__ACTIVITY__.
Output all of the lines below exactly, and leave out each image.

__SUPPLIED DATA__.
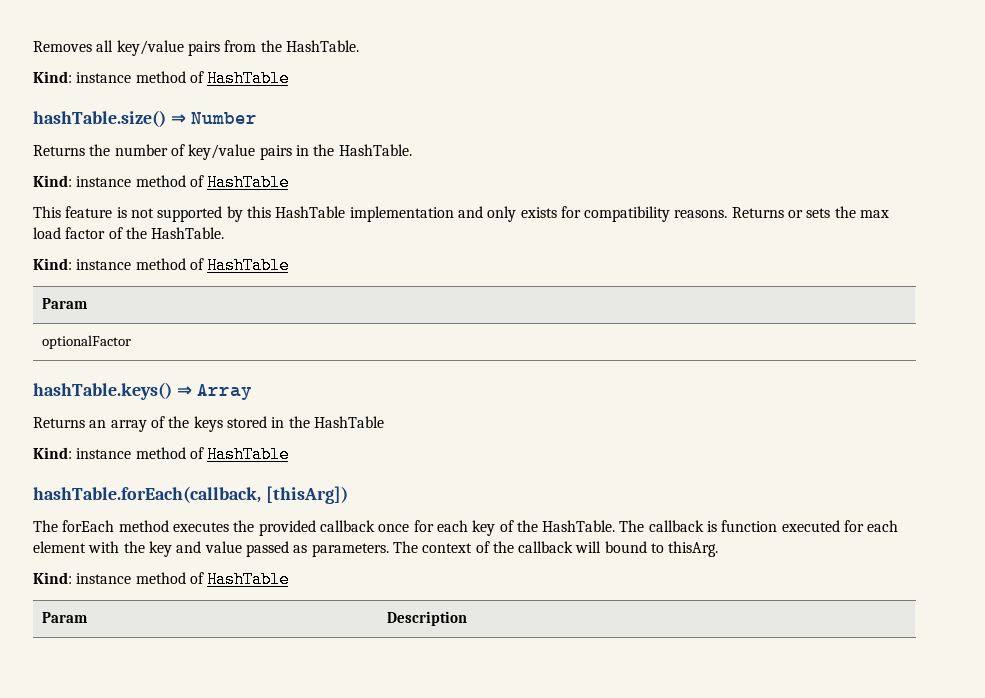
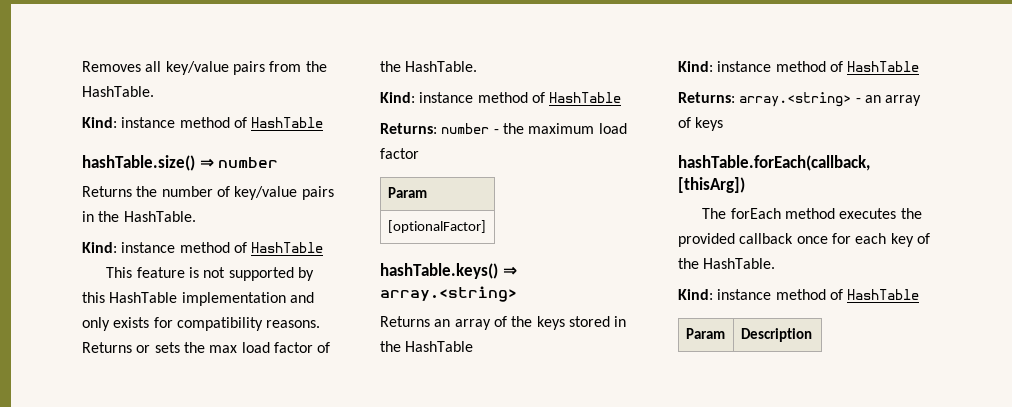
[190,112,257,124] Number -> [218,157,279,168] number
(290, 265) none -> [380,123,627,134] [380,148,419,159] // Returns: number - the maximum load factor
[41,335,131,349] optionalFactor -> [387,220,486,233] [optionalFactor]
[196,384,252,400] Array -> [380,286,517,302] array.<string>
(290, 454) none -> [678,92,922,107] [678,117,724,131] // Returns: array.<string> - an array of keys
[619,520,899,532] [33,541,719,557] The callback is function executed for each element with the key and value passed as parameters. The context of the callback will bound to thisArg. -> (776, 263) none

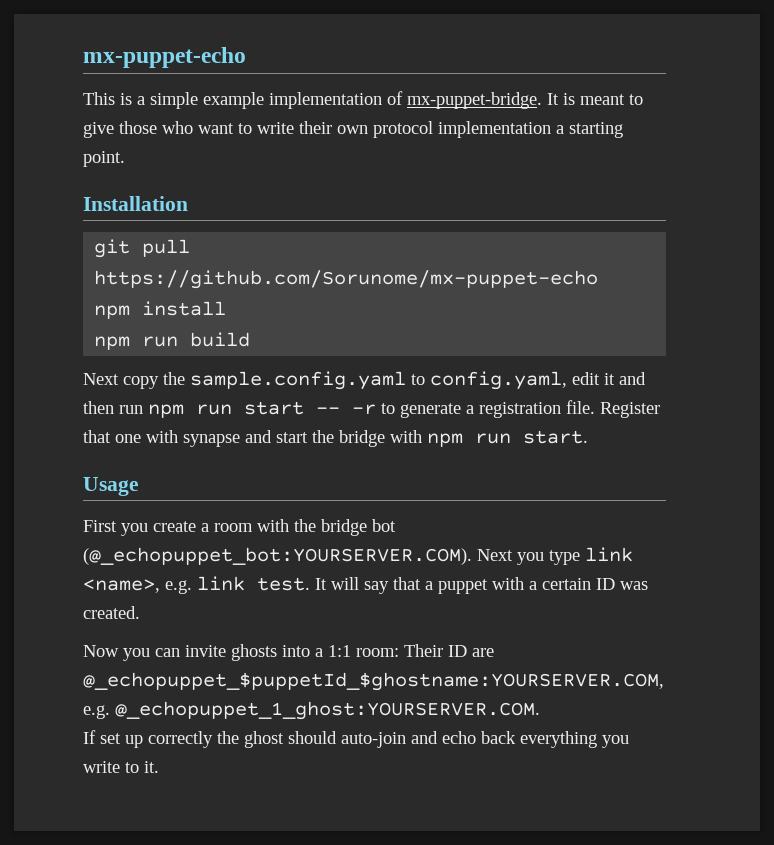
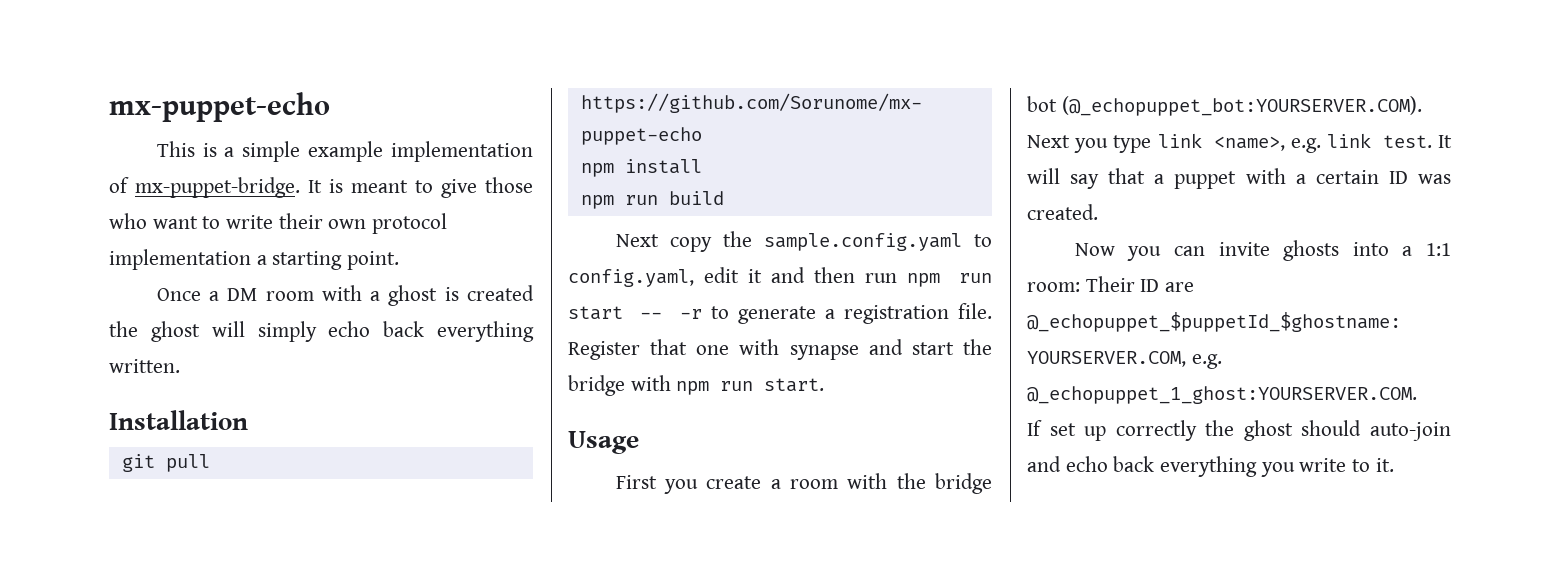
(125, 159) none -> [156,285,534,306] [109,321,534,342] [109,359,180,373] // Once a DM room with a ghost is created the ghost will simply echo back everything written.

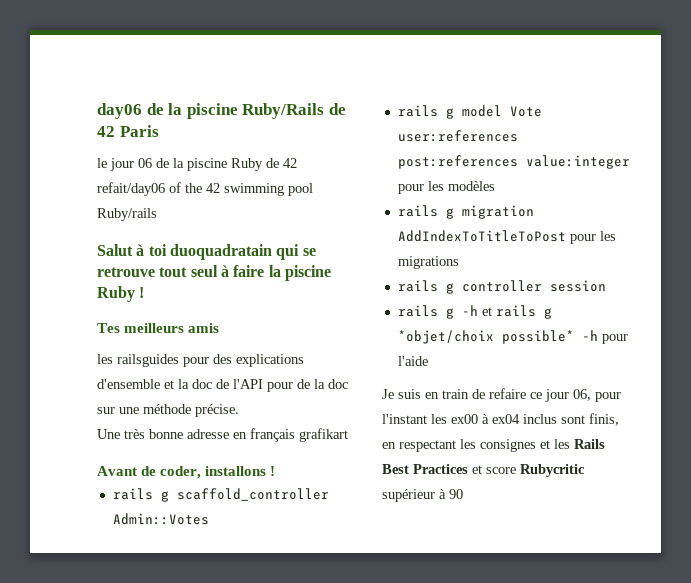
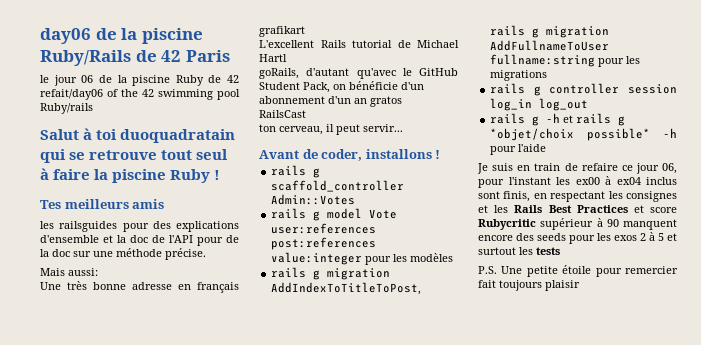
(239, 410) none -> [40,268,98,276] // Mais aussi:
(348, 435) none -> [259,40,459,48] [259,54,287,62] [259,68,458,79] [259,81,424,93] [259,96,402,107] [259,110,306,118] [259,124,403,135] // L'excellent Rails tutorial de Michael Hartl // goRails, d'autant qu'avec le GitHub Student Pack, on bénéficie d'un abonnement d'un an gratos // RailsCast // ton cerveau, il peut servir...
[397,230,566,242] AddIndexToTitleToPost -> [271,282,422,295] [490,25,610,38] [490,40,610,51] [490,54,596,67] AddIndexToTitleToPost, rails g migration AddFullnameToUser fullname:string
(606, 286) none -> [490,98,589,111] log_in log_out
(463, 494) none -> [623,219,677,230] [478,232,677,244] [478,247,560,255] [478,265,678,277] [478,280,580,291] manquent encore des seeds pour les exos 2 à 5 et surtout les tests // P.S. Une petite étoile pour remercier fait toujours plaisir

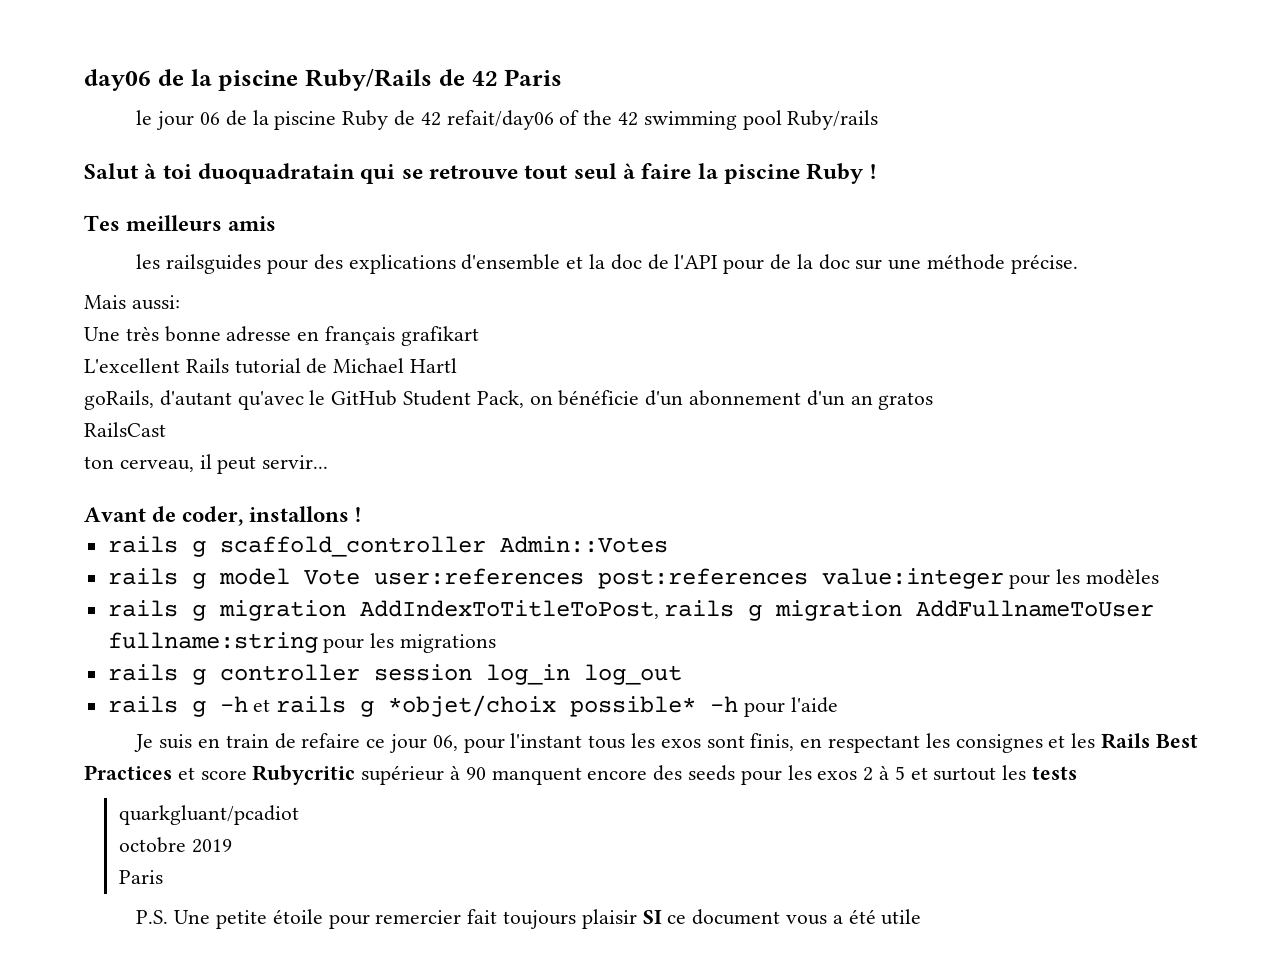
[556,176,677,185] les ex00 à ex04 inclus -> [588,733,701,749] tous les exos
(560, 251) none -> [119,805,300,825] [119,837,232,853] [119,870,164,884] // quarkgluant/pcadiot // octobre 2019 // Paris
(580, 285) none -> [642,909,922,925] SI ce document vous a été utile

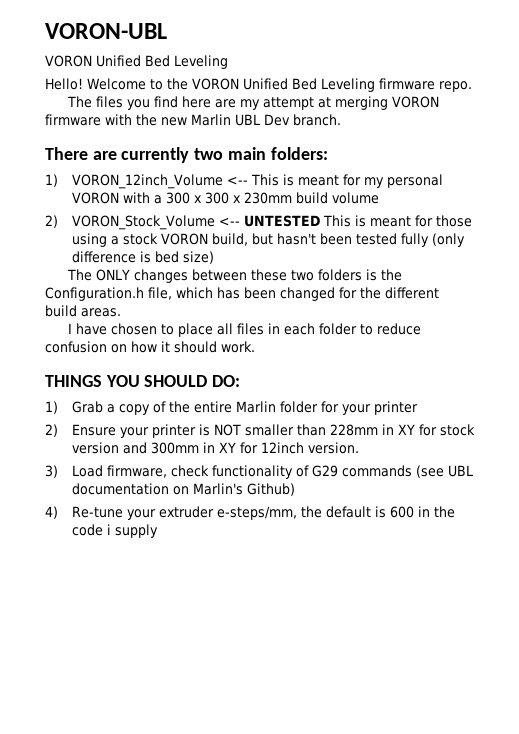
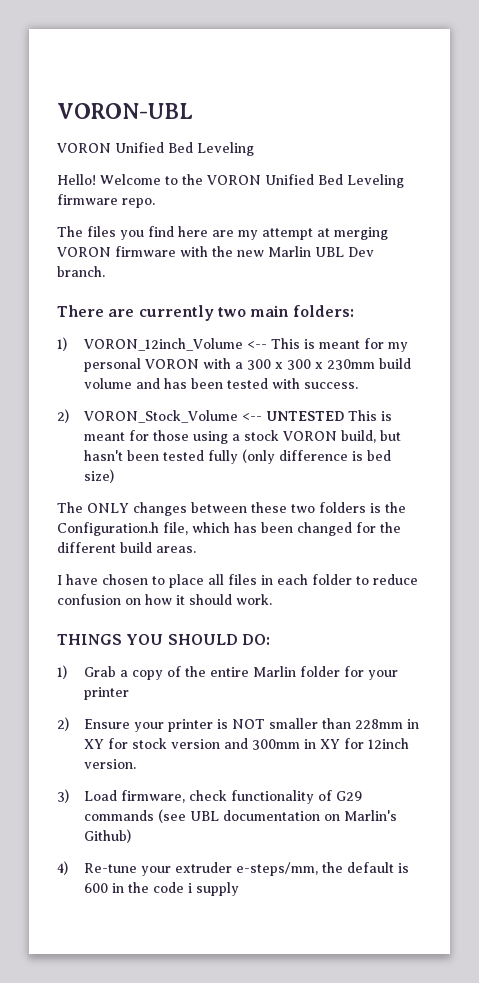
(379, 198) none -> [136,378,359,389] and has been tested with success.

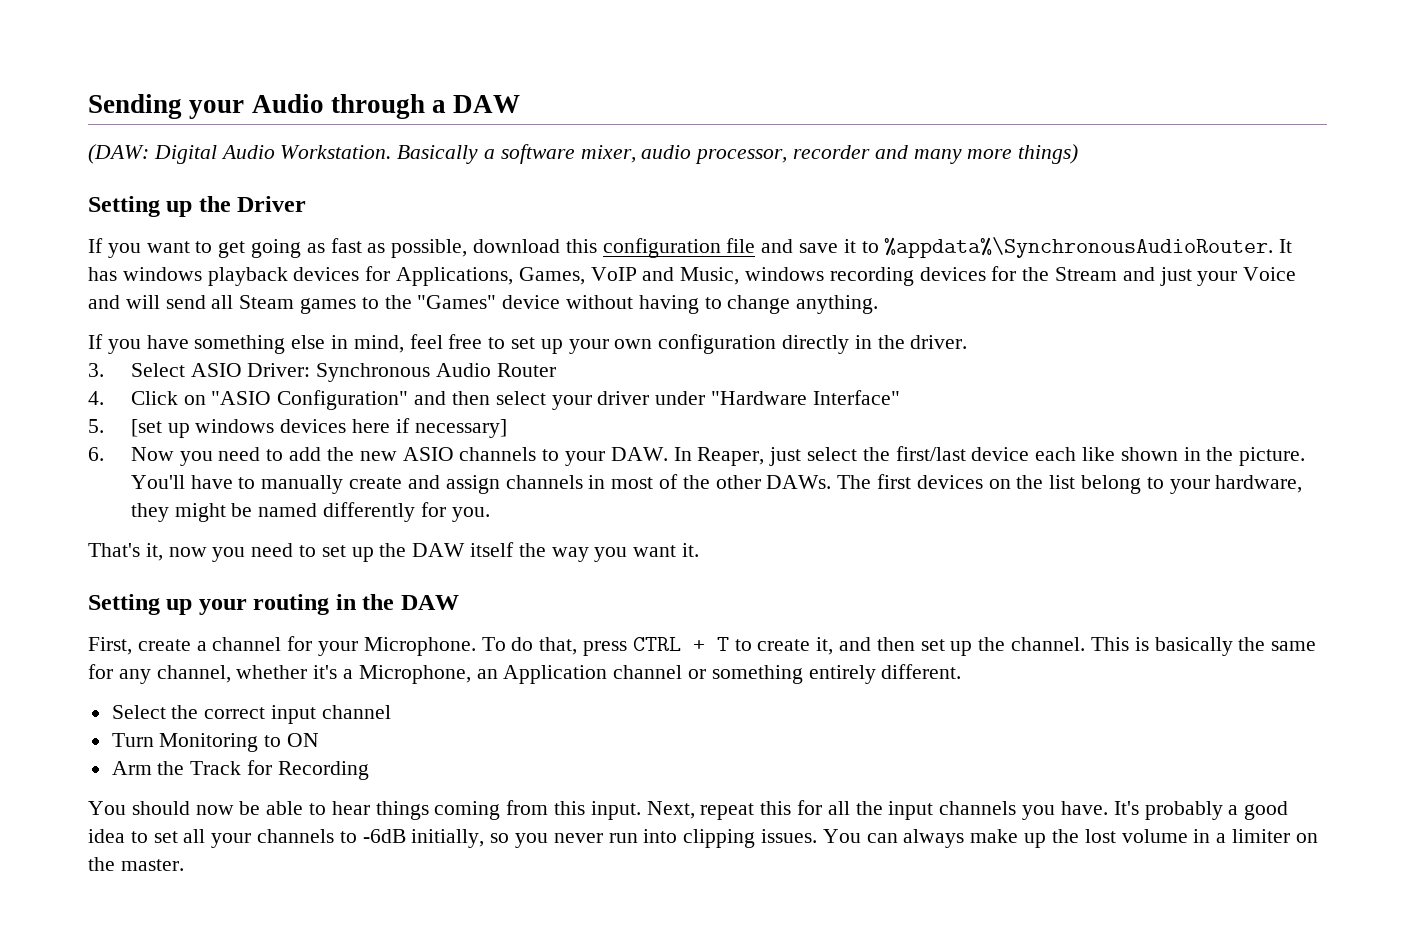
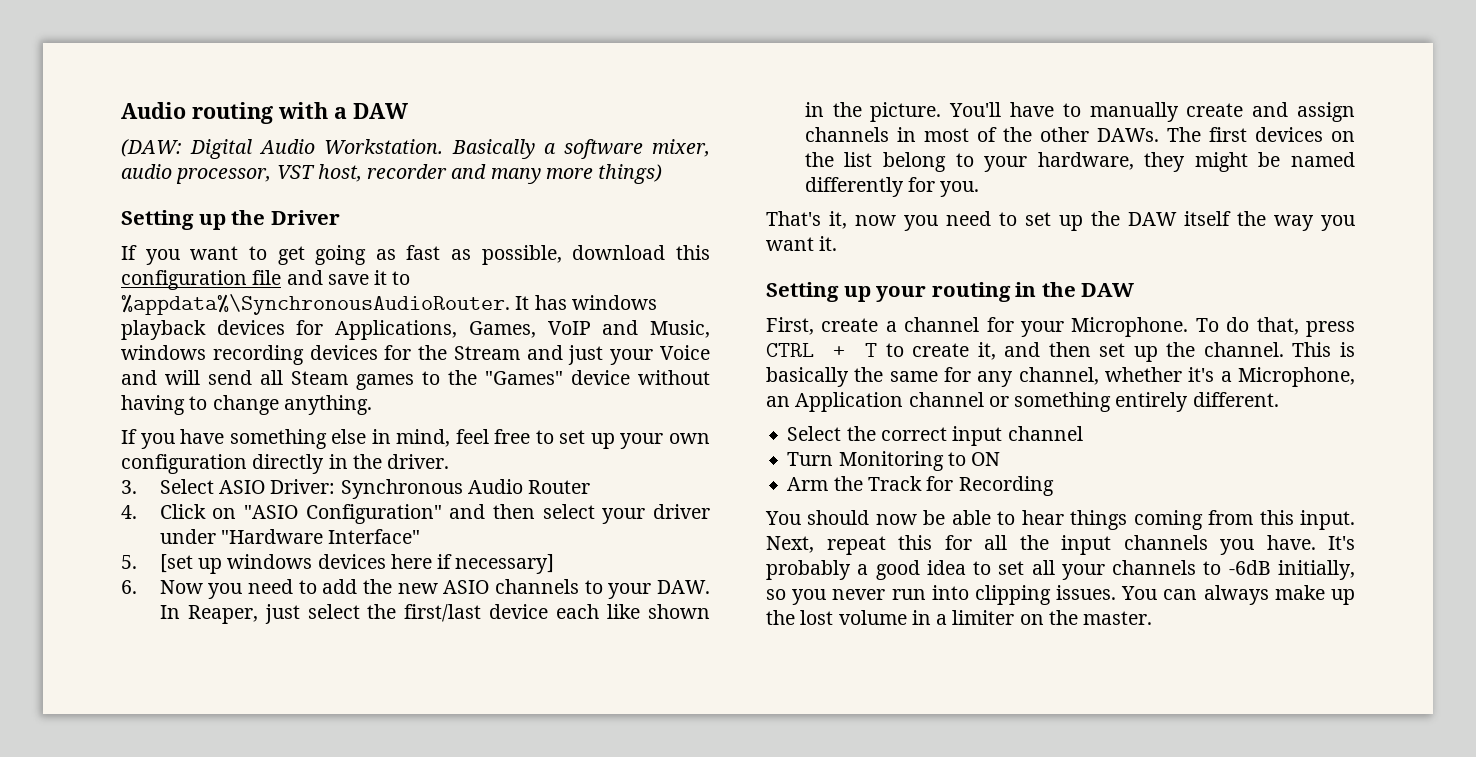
[88,94,425,119] Sending your Audio through -> [121,102,328,124] Audio routing with
(788, 156) none -> [276,164,362,182] VST host,

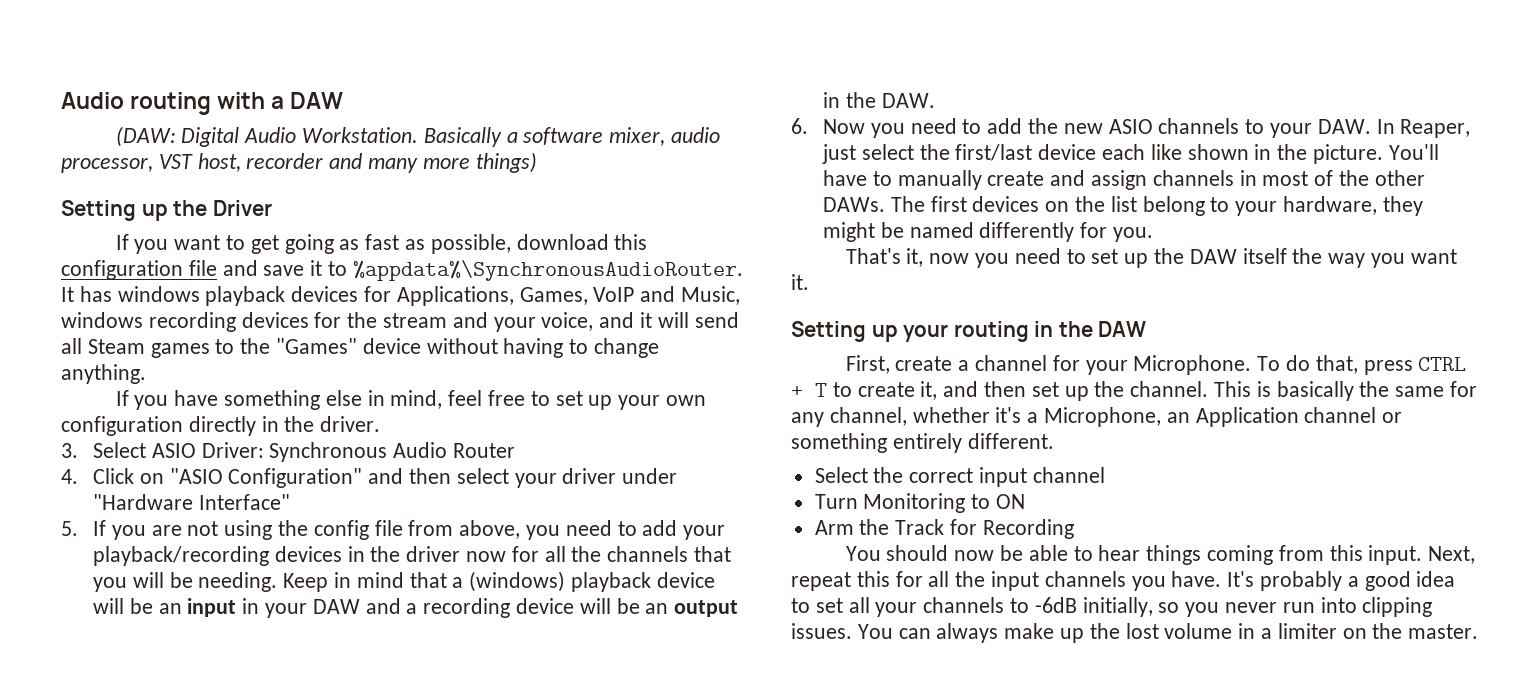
[453,345,710,365] [121,370,157,385] Stream and just your Voice and -> [383,312,653,332] stream and your voice, and it
[159,554,555,574] [set up windows devices here if necessary] -> [92,520,726,540] [92,546,731,566] [92,571,715,592] [92,598,739,618] [822,92,935,108] If you are not using the config file from above, you need to add your playback/recording devices in the driver now for all the channels that you will be needing. Keep in mind that a (windows) playback device will be an input in your DAW and a recording device will be an output in the DAW.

__ANSWER FOR THIS EXERCISE__.
[190,112,257,124] Number -> [218,157,279,168] number
(290, 265) none -> [380,123,627,134] [380,148,419,159] // Returns: number - the maximum load factor
[41,335,131,349] optionalFactor -> [387,220,486,233] [optionalFactor]
[196,384,252,400] Array -> [380,286,517,302] array.<string>
(290, 454) none -> [678,92,922,107] [678,117,724,131] // Returns: array.<string> - an array of keys
[619,520,899,532] [33,541,719,557] The callback is function executed for each element with the key and value passed as parameters. The context of the callback will bound to thisArg. -> (776, 263) none

(125, 159) none -> [156,285,534,306] [109,321,534,342] [109,359,180,373] // Once a DM room with a ghost is created the ghost will simply echo back everything written.

(239, 410) none -> [40,268,98,276] // Mais aussi:
(348, 435) none -> [259,40,459,48] [259,54,287,62] [259,68,458,79] [259,81,424,93] [259,96,402,107] [259,110,306,118] [259,124,403,135] // L'excellent Rails tutorial de Michael Hartl // goRails, d'autant qu'avec le GitHub Student Pack, on bénéficie d'un abonnement d'un an gratos // RailsCast // ton cerveau, il peut servir...
[397,230,566,242] AddIndexToTitleToPost -> [271,282,422,295] [490,25,610,38] [490,40,610,51] [490,54,596,67] AddIndexToTitleToPost, rails g migration AddFullnameToUser fullname:string
(606, 286) none -> [490,98,589,111] log_in log_out
(463, 494) none -> [623,219,677,230] [478,232,677,244] [478,247,560,255] [478,265,678,277] [478,280,580,291] manquent encore des seeds pour les exos 2 à 5 et surtout les tests // P.S. Une petite étoile pour remercier fait toujours plaisir

[556,176,677,185] les ex00 à ex04 inclus -> [588,733,701,749] tous les exos
(560, 251) none -> [119,805,300,825] [119,837,232,853] [119,870,164,884] // quarkgluant/pcadiot // octobre 2019 // Paris
(580, 285) none -> [642,909,922,925] SI ce document vous a été utile

(379, 198) none -> [136,378,359,389] and has been tested with success.

[88,94,425,119] Sending your Audio through -> [121,102,328,124] Audio routing with
(788, 156) none -> [276,164,362,182] VST host,

[453,345,710,365] [121,370,157,385] Stream and just your Voice and -> [383,312,653,332] stream and your voice, and it
[159,554,555,574] [set up windows devices here if necessary] -> [92,520,726,540] [92,546,731,566] [92,571,715,592] [92,598,739,618] [822,92,935,108] If you are not using the config file from above, you need to add your playback/recording devices in the driver now for all the channels that you will be needing. Keep in mind that a (windows) playback device will be an input in your DAW and a recording device will be an output in the DAW.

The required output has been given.